This is a reposting of an article originally written by Sean O'Hagan for the Guardian. It is one of the most thoughtful and thought-provoking articles we have ever read. Our sincere appreciation to Mr. O'Hagan for his work and we hope by helping the dissemination of this work, the conversation is carried to wider circles, resulting in deeper and more meaningful conversations around this topic.
Lamprou's Portrait of My British Wife – on the shortlist for this year's Taylor Wessing photographic portrait prize – is a private moment made public. But when does art become voyeurism?
Photographers have taken explicit photographs since the invention of the form. It is still a surprise, though, to see Panayiotis Lamprou's image, Portrait of My British Wife, on the shortlist of this year's Taylor Wessing photographic portrait prize. It is, as the Guardian's arts correspondent, Mark Brown, put it (perhaps understating the case somewhat), "arresting because of its intimacy". It begs the vexed question, when does art become voyeurism or, indeed, pornography?
Lamprou photographed his wife sitting outside their summerhouse on the Aegean island of Schinousa. She has just finished eating an omelette and the dirty pan sits on table at her elbow. She is staring at the camera with a gaze that is difficult to read, wearing a short dress – or long T-shirt – and nothing underneath. Her legs are apart and her vagina is visible beneath the skirt. There is something both coy and provocative about the portrait, which, according to the photographer, was not originally intended for public display. (What changed his – and her – mind?) It will be interesting to see how the National Portrait Gallerydisplays the image when they exhibit it in a show of 60 of the submitted portraits in November.

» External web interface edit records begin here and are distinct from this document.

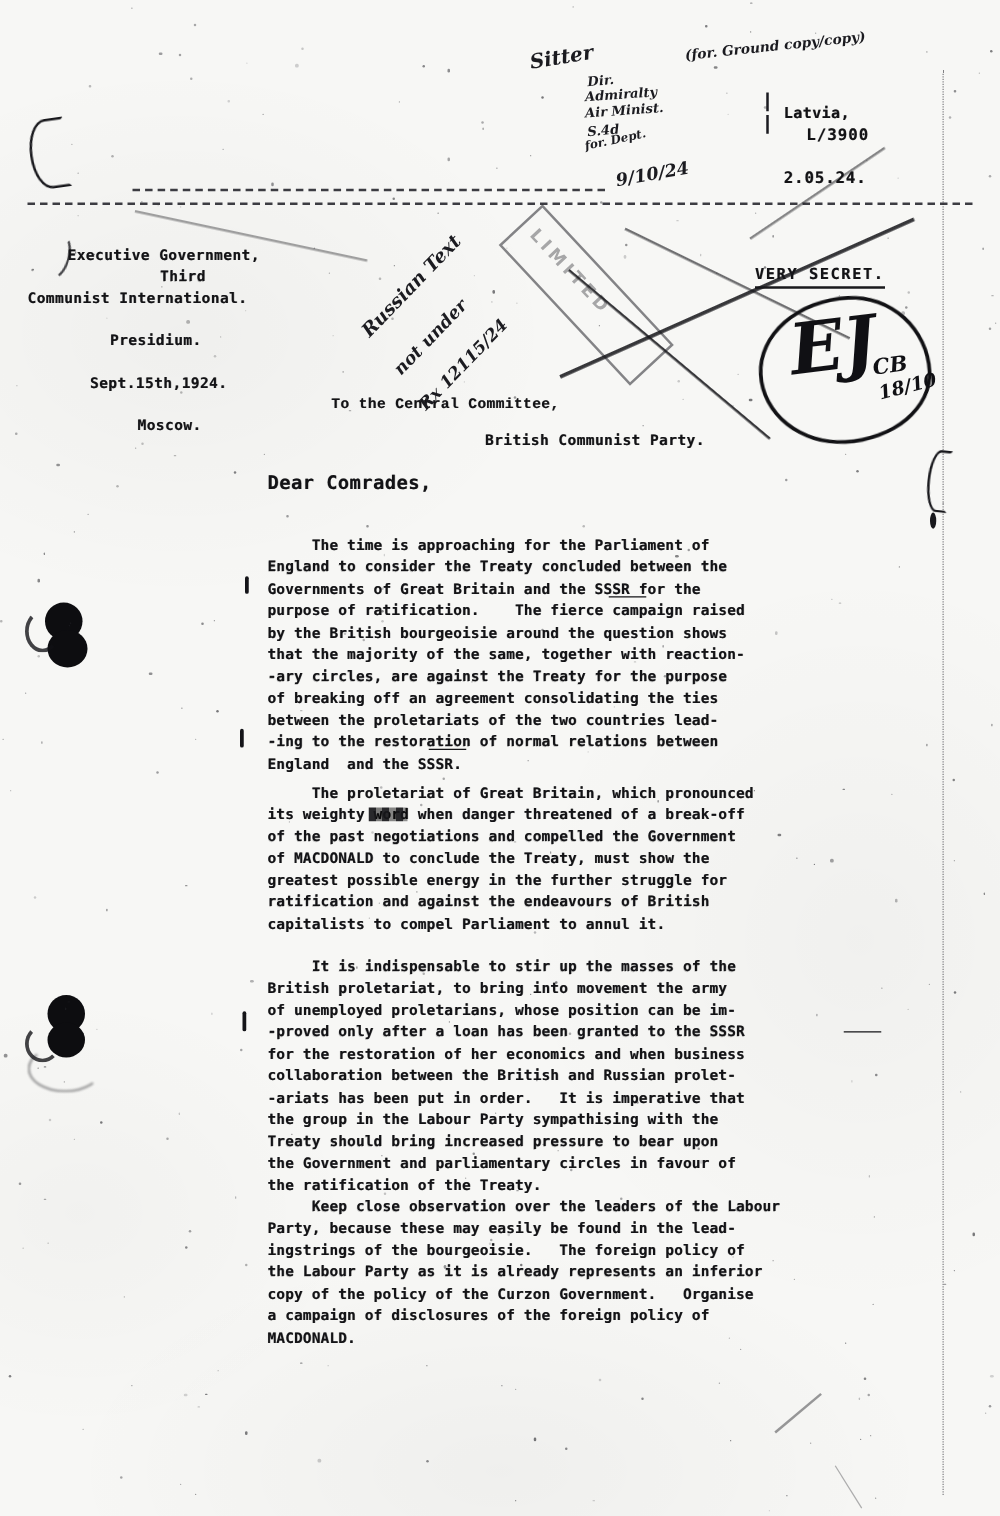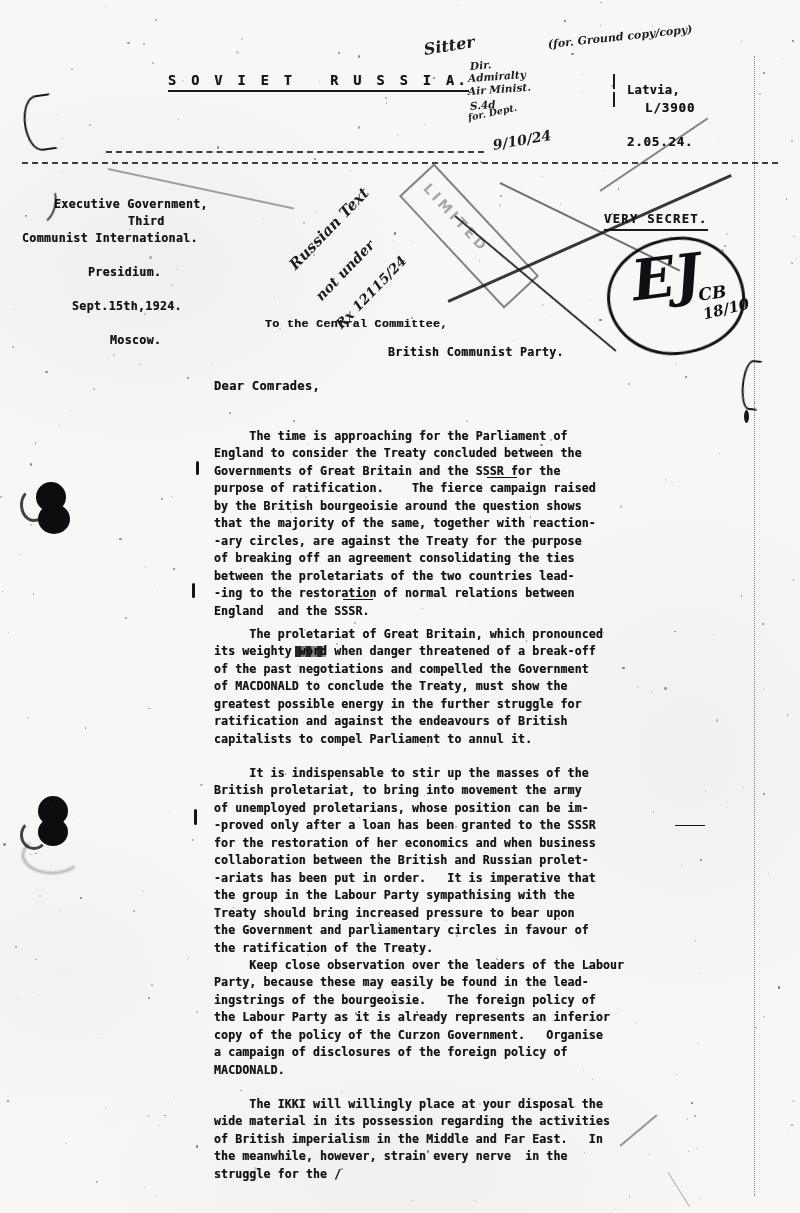--- a/index.html
+++ b/index.html
@@ -96,21 +96,21 @@
   
   #classification {
     left: 604px; top: 211px;
     font-size: 12.2px;
     letter-spacing: 1.3px;
     border-bottom: 2px solid #1a1a1c;
     padding-bottom: 1px;
   }
 
   
-  #salutation { left: 214px; top: 378px; font-size: 12px; }
+  #salutation { left: 214px; top: 378px; font-size: 15px; }
 
   .body-para {
     position: absolute;
     left: 214px;
     width: 530px;
     font-family: "DejaVu Sans Mono", "Liberation Mono", monospace;
     font-size: 11.55px;
     line-height: 17.45px;
     letter-spacing: 0.12px;
     white-space: pre;
@@ -407,21 +407,20 @@
 </head>
 <body>
 
 <div class="page">
 
   <div id="page-edge-rule"></div>
 
   <div id="corner-squiggle-tl"></div>
   <div id="brace-sender"></div>
 
-  <div class="tw" id="doc-title">S O V I E T   R U S S I A.</div>
 
 
   <div class="rule-dashed" id="rule-short"></div>
   <div class="rule-dashed" id="rule-long"></div>
 
   <div class="tw" id="ref-country">Latvia,</div>
   <div class="tw" id="ref-number">L/3900</div>
   <div class="tw" id="ref-date">2.05.24.</div>
 
   <div class="hand" id="hand-filed">Sitter</div>
@@ -503,25 +502,20 @@
 Treaty should bring increased pressure to bear upon
 the Government and parliamentary circles in favour of
 the ratification of the Treaty.</div>
   <div class="body-para" id="para-4">     Keep close observation over the leaders of the Labour
 Party, because these may easily be found in the lead-
 ingstrings of the bourgeoisie.   The foreign policy of
 the Labour Party as it is already represents an inferior
 copy of the policy of the Curzon Government.   Organise
 a campaign of disclosures of the foreign policy of
 MACDONALD.</div>
-  <div class="body-para" id="para-5">     The IKKI will willingly place at your disposal the
-wide material in its possession regarding the activities
-of British imperialism in the Middle and Far East.   In
-the meanwhile, however, strain every nerve  in the
-struggle for the /</div>
 
   <div class="underline-bar" id="ul-sssr-1"></div>
   <div class="underline-bar" id="ul-sssr-2"></div>
   <div class="underline-bar" id="ul-sssr-3"></div>
 
   <div id="overtype-blot"></div>
 
   <div class="margin-stroke" id="margin-stroke-1"></div>
   <div class="margin-stroke" id="margin-stroke-2"></div>
   <div class="margin-stroke" id="margin-stroke-3"></div>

Undoubtedly many visitors to the gallery will find the image shocking, even offensive. Ironically, its tone of languor and intimacy sets it apart from the other three shortlisted portraits, all of which are provocative in different ways. Indeed, both Jeffrey Stockbridge's portrait of Tic Tac and Tootsie, twin sisters who have turned to prostitution on the streets of Philadelphia to fund their drug addictions, and Abbie Trayley-Smith's portrait of a young girl at a charity for obese children, could be considered more voyeuristic and exploitative.
Lamprou's portrait, though, cannot use the defence of social documentary or reportage. It is a private, intimate moment made public and, however consensual the contract between photographer and subject – and husband and wife - much of its arresting power lies in this uneasy dynamic. Do we, as viewers of what was originally an intensely private exchange, become voyeurs?
Lamprou's intimately explicit portrait is a very different kind of photograph than, say, the formally driven Teutonic female nudes of Helmet Newton, the hardcore imagery of Robert Mapplethorpe or the garish art-porn of Araki. Neither does it fit into the fashion-porn genre indulged in by the likes of Terry Richardson. Again, it is the intimacy of the setting – and the fracturing of that intimacy – that sets it apart and may even, for some viewers, make it even more problematic.
In both its explicitness and its blurring of the boundary between the private and the public, Lamprou's portrait calls to mind the taboo-breaking work of the young American photographer, Leigh Ledare. His book, Pretend You're Actually Alive, is a visual and written portrait of his mother, an erstwhile exotic dancer, who is both a narcissist and an exhibitionist. Over the years, he has photographed her in various explicit poses, both alone and with a succession of younger lovers, and the titles alone - Mom Spread With Lamp (2000) – give some indication of the content.
When Nan Goldin included Ledare's work in her selection for theRencontres d'Arles Festival, last year, it caused considerable debate among visitors, many of whom found it either offensive or disturbing. (Ledare, for the record, is a charming, well-balanced individual, and the book does work, in an albeit disturbing way, as a fractured chronicle of a thankfully singular strain family dysfunction.) It does beg the – now quaintly old-fashioned – question, are some things better left to the imagination than the camera? Or, more pertinently, the gallery wall?
Interestingly, too, it is nearly always women who are the object of the camera's gaze in these provocative photographs. (Mapplethorpe, a gay man, and Richardson, a self-confessed exhibitionist, both turned the camera on themselves, but they are the exceptions.) Would, one wonders, a full-frontal photograph of a relaxed, sun-dappled Lamprou taken by his wife be as arresting or provocative?
What strikes me most about Lamprou's portrait – apart, of course, from its explicitness – is its apparent casualness. It has none of the heightened formal power of David Chancellor's portrait of a 14-year-old girl astride her horse with a dead impala. Instead, it looks, at first glance, like a holiday snap – but that, too, is part of its odd, and confusing, power. The dirty pan, the cluttered table, and the blurred chair in the foreground are all familiar signifiers of that certain feeling of relaxed torpor that descends on us when we settle in to a holiday. It's just that the eye is drawn elsewhere; we are given licence to look, to linger, to transgress the boundary between the accepted and the forbidden – at a cost, perhaps, to all of us, the photographer, the subject and the viewer … and to our ever-shrinking imaginations.